- [DATA EXTRACT]
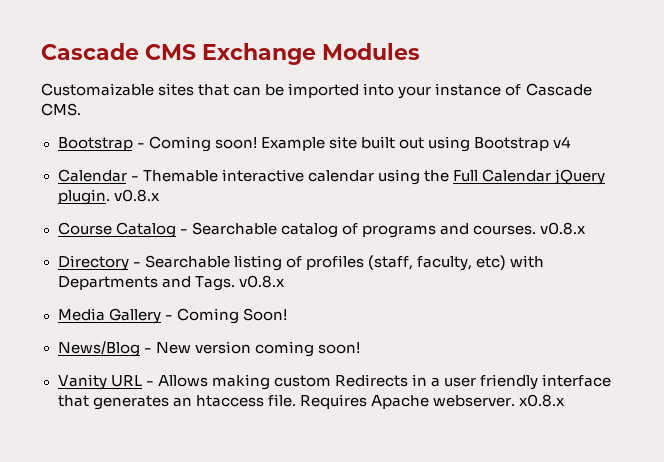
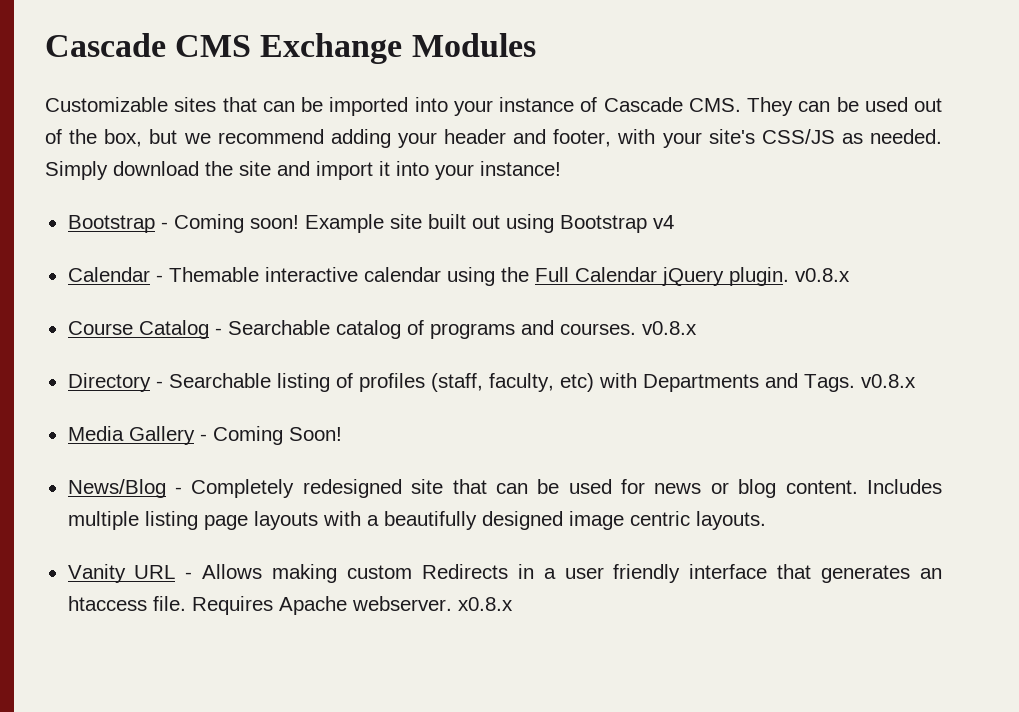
[41,83,154,96] Customaizable -> [45,97,168,112] Customizable
(81, 109) none -> [747,97,942,116] [45,129,942,148] [45,161,561,180] They can be used out of the box, but we recommend adding your header and footer, with your site's CSS/JS as needed. Simply download the site and import it into your instance!
[155,341,360,357] New version coming soon! -> [191,479,943,498] [67,511,766,530] Completely redesigned site that can be used for news or blog content. Includes multiple listing page layouts with a beautifully designed image centric layouts.

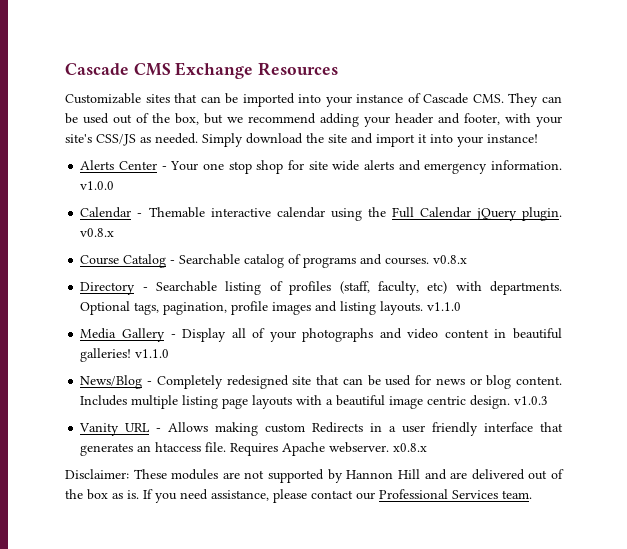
[411,33,536,57] Modules -> [258,62,339,76] Resources
[67,214,674,233] Bootstrap - Coming soon! Example site built out using Bootstrap v4 -> [80,160,562,174] [80,181,115,190] Alerts Center - Your one stop shop for site wide alerts and emergency information. v1.0.0
[642,373,916,392] [67,426,342,445] Departments and Tags. v0.8.x // Media Gallery - Coming Soon! -> [490,281,563,295] [80,301,462,315] [80,328,563,342] [80,348,170,362] departments. Optional tags, pagination, profile images and listing layouts. v1.1.0 // Media Gallery - Display all of your photographs and video content in beautiful galleries! v1.1.0
[383,511,766,530] beautifully designed image centric layouts. -> [336,395,549,409] beautiful image centric design. v1.0.3
(513, 604) none -> [65,469,565,483] [65,489,532,503] // Disclaimer: These modules are not supported by Hannon Hill and are delivered out of the box as is. If you need assistance, please contact our Professional Services team.

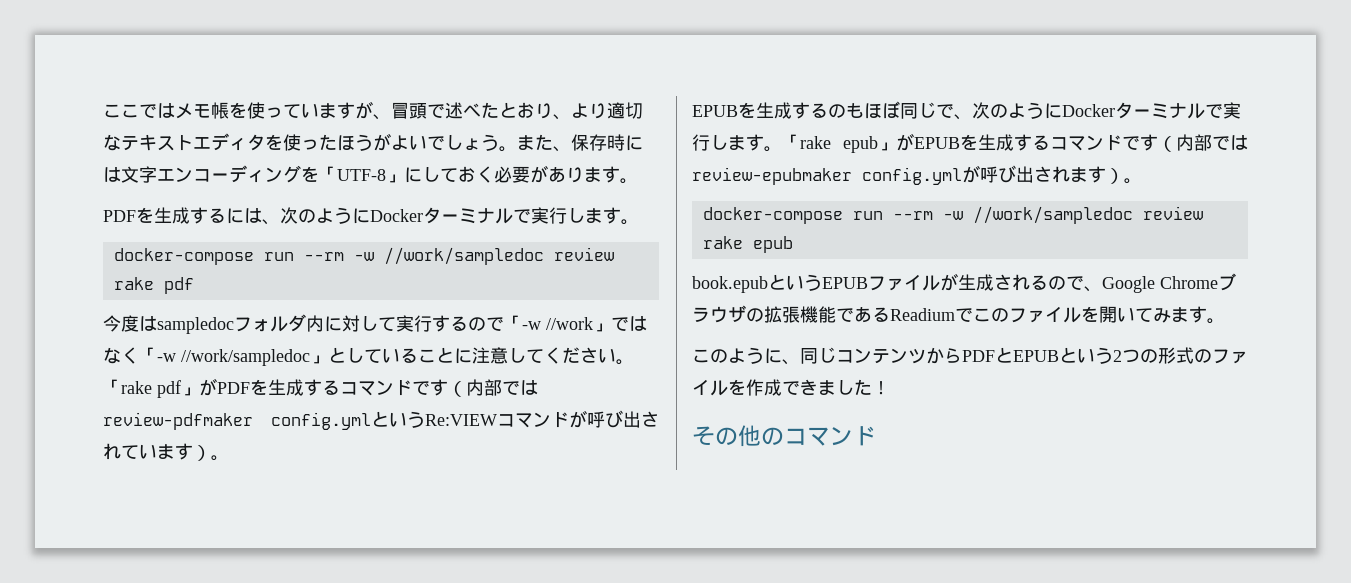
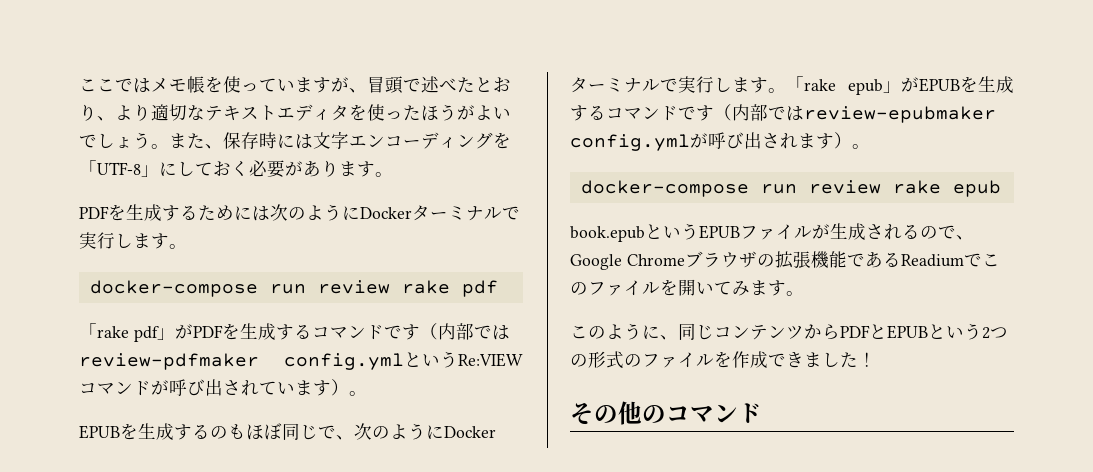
[226,208,280,225] には、 -> [198,205,270,221] ためには
[303,247,544,265] --rm -w //work/sampledoc -> (306, 289) none
[103,314,647,334] [103,347,634,366] 今度はsampledocフォルダ内に対して実行するので「-w //work」ではなく「-w //work/sampledoc」としていることに注意してください。 -> (498, 288) none
[892,206,1133,224] --rm -w //work/sampledoc -> (797, 189) none

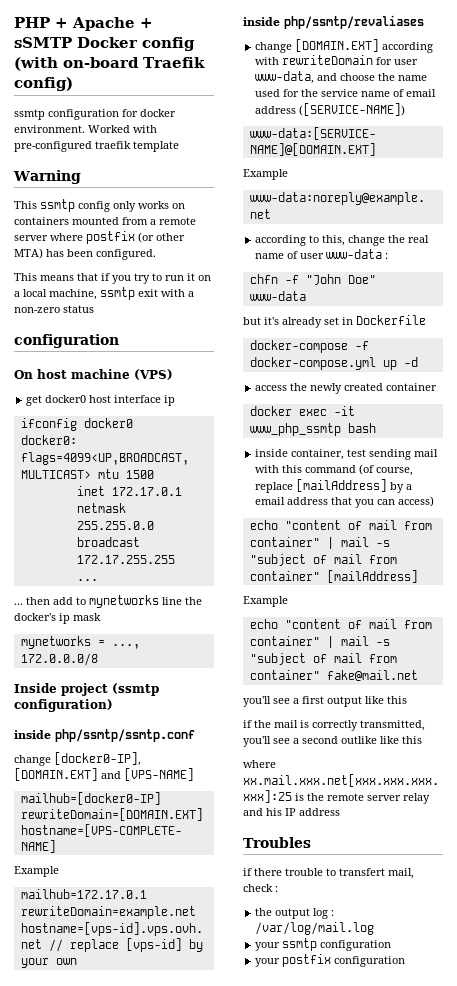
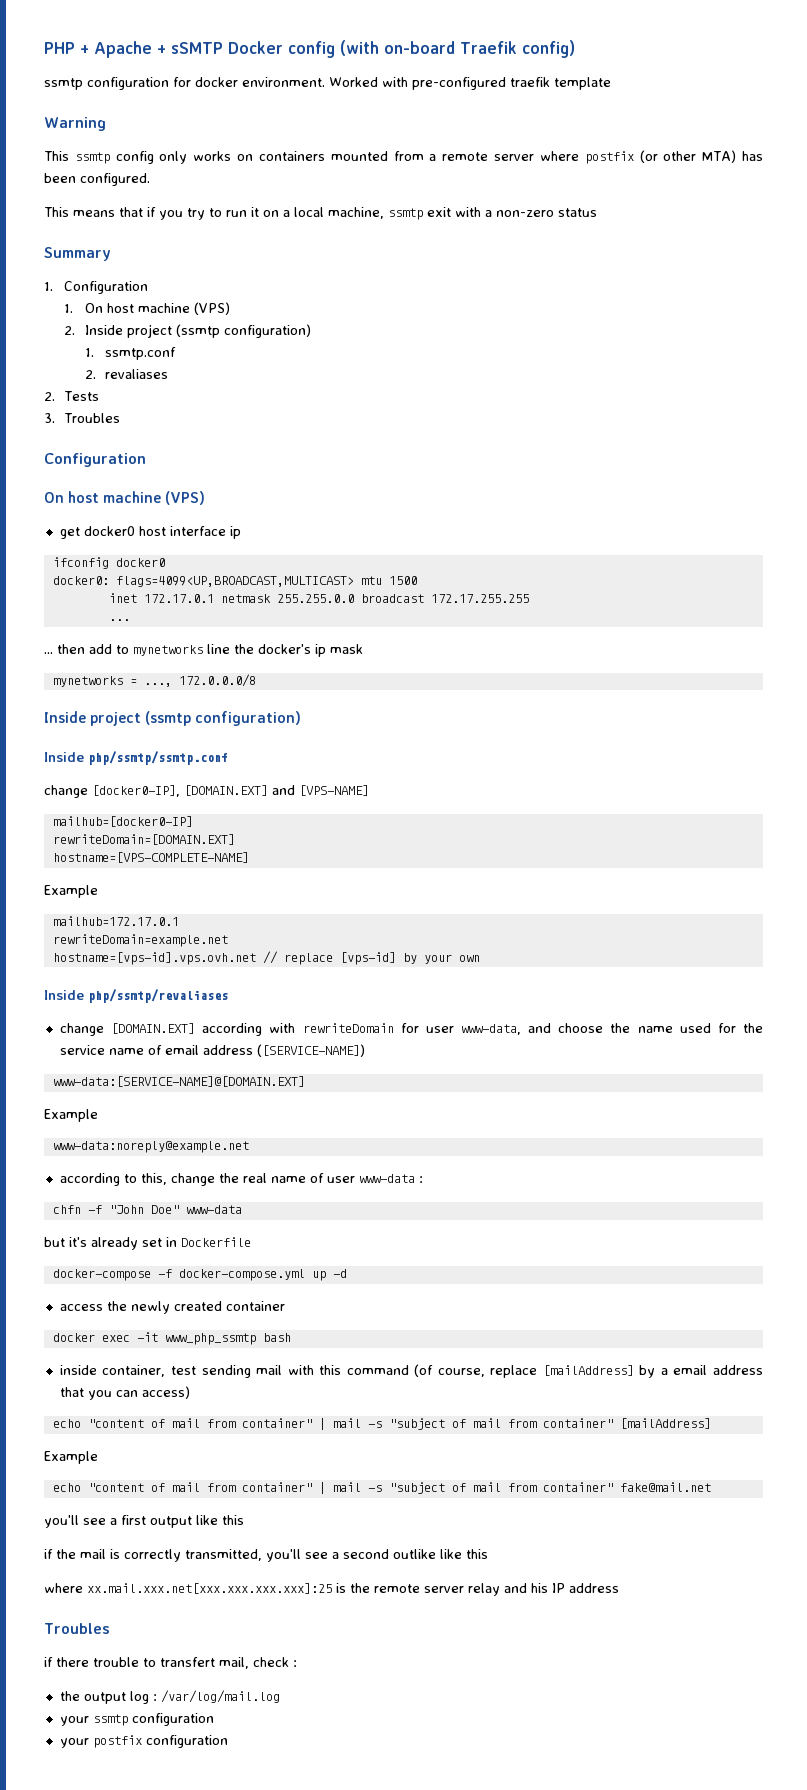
[14,334,119,348] configuration -> [44,247,111,261] [44,281,149,294] [64,302,230,315] [64,324,311,338] [84,347,177,360] [84,369,169,379] [44,391,100,401] [44,413,121,423] [44,453,146,467] Summary // 1. Configuration // 1. On host machine (VPS) // 2. Inside project (ssmtp configuration) // 1. ssmtp.conf // 2. revaliases // 2. Tests // 3. Troubles // Configuration
[14,730,51,739] inside -> [44,752,84,762] Inside
[243,17,280,26] inside -> [44,990,84,1000] Inside

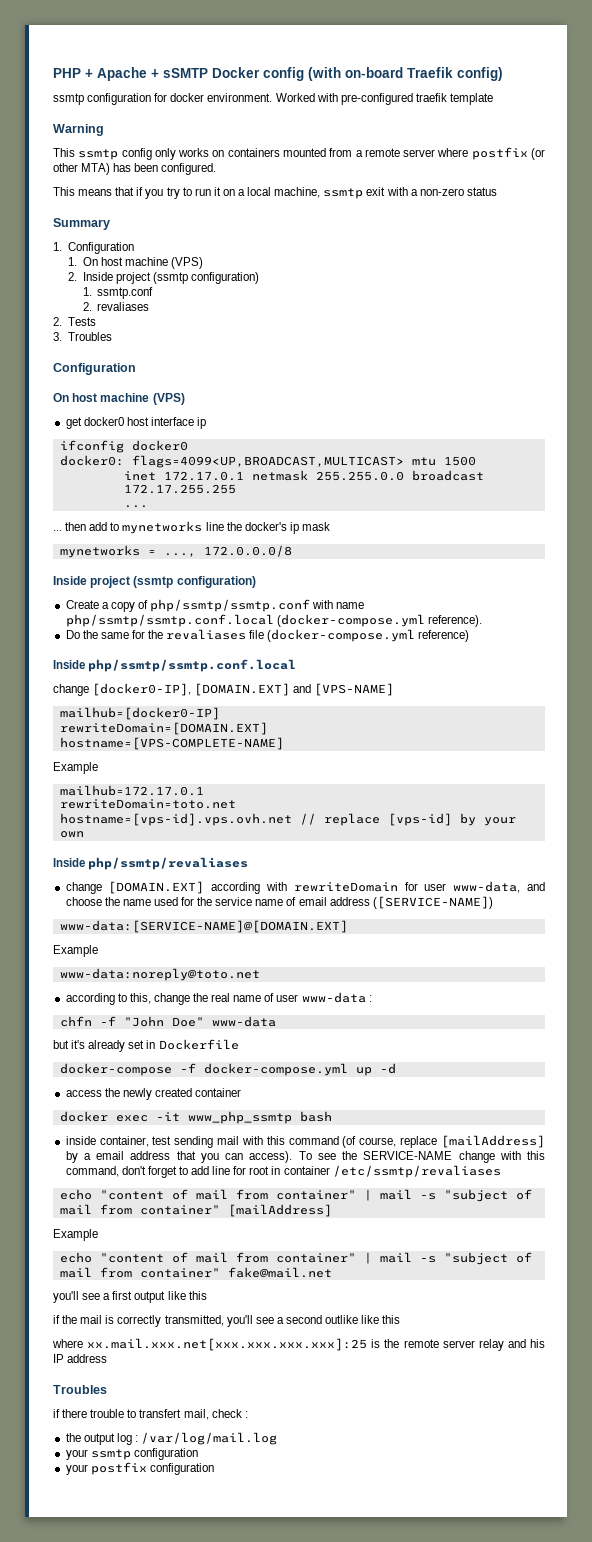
[44,751,228,765] // Inside php/ssmtp/ssmtp.conf -> [65,599,365,612] [65,614,482,627] [65,629,470,642] [53,659,297,672] // Create a copy of php/ssmtp/ssmtp.conf with name php/ssmtp/ssmtp.conf.local (docker-compose.yml reference). // Do the same for the revaliases file (docker-compose.yml reference) // Inside php/ssmtp/ssmtp.conf.local
[52,934,228,947] rewriteDomain=example.net -> [59,799,236,809] rewriteDomain=toto.net
[52,1141,249,1153] www-data:noreply@example.net -> [59,968,260,981] www-data:noreply@toto.net
[141,1386,190,1399] access) -> [249,1151,545,1163] [65,1165,501,1178] access). To see the SERVICE-NAME change with this command, don't forget to add line for root in container /etc/ssmtp/revaliases

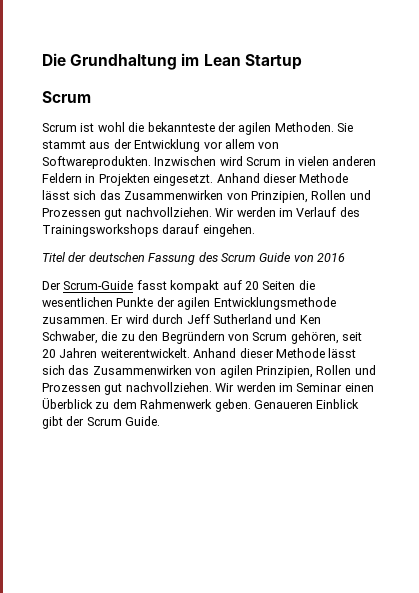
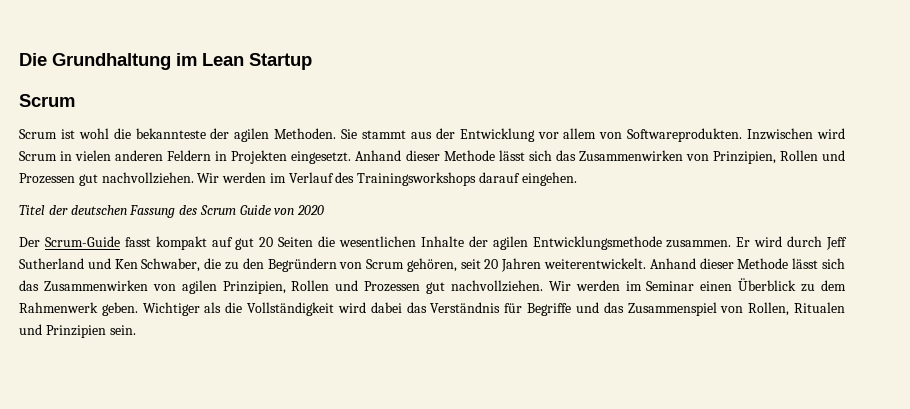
[317,253,345,262] 2016 -> [297,205,325,215] 2020
(242, 285) none -> [235,238,255,250] gut
[116,297,154,307] Punkte -> [420,236,464,247] Inhalte
[253,399,360,409] [42,416,161,429] Genaueren Einblick gibt der Scrum Guide. -> [142,302,846,316] [19,324,136,338] Wichtiger als die Vollständigkeit wird dabei das Verständnis für Begriffe und das Zusammenspiel von Rollen, Ritualen und Prinzipien sein.

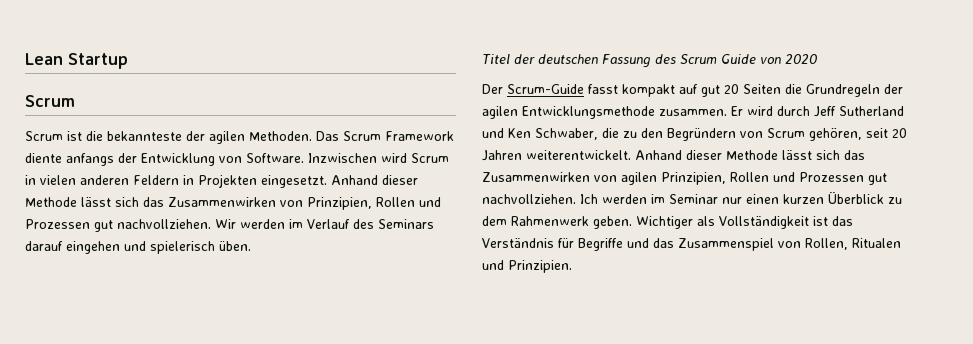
[19,53,197,70] Die Grundhaltung im -> (25, 59) none
[78,128,109,139] wohl -> (82, 136) none
[341,128,743,142] Sie stammt aus der Entwicklung vor allem von Softwareprodukten. -> [316,131,454,141] [25,153,304,166] Das Scrum Framework diente anfangs der Entwicklung von Software.
[357,172,577,186] Trainingsworkshops darauf eingehen. -> [378,219,434,229] [25,241,251,254] Seminars darauf eingehen und spielerisch üben.
[339,236,464,247] wesentlichen Inhalte -> [806,84,880,97] Grundregeln
[548,281,571,291] Wir -> [580,194,598,204] Ich
[700,281,733,291] einen -> [722,194,824,204] nur einen kurzen
[225,302,402,316] die Vollständigkeit wird dabei -> [719,216,828,229] Vollständigkeit ist
[45,325,136,338] Prinzipien sein. -> [508,260,572,273] Prinzipien.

- [EXERCISE DETAILS] Once every line above has been checked for the string "wird", give the number of matching lines and nothing more.

- [RESULT FOR THIS EXERCISE] 2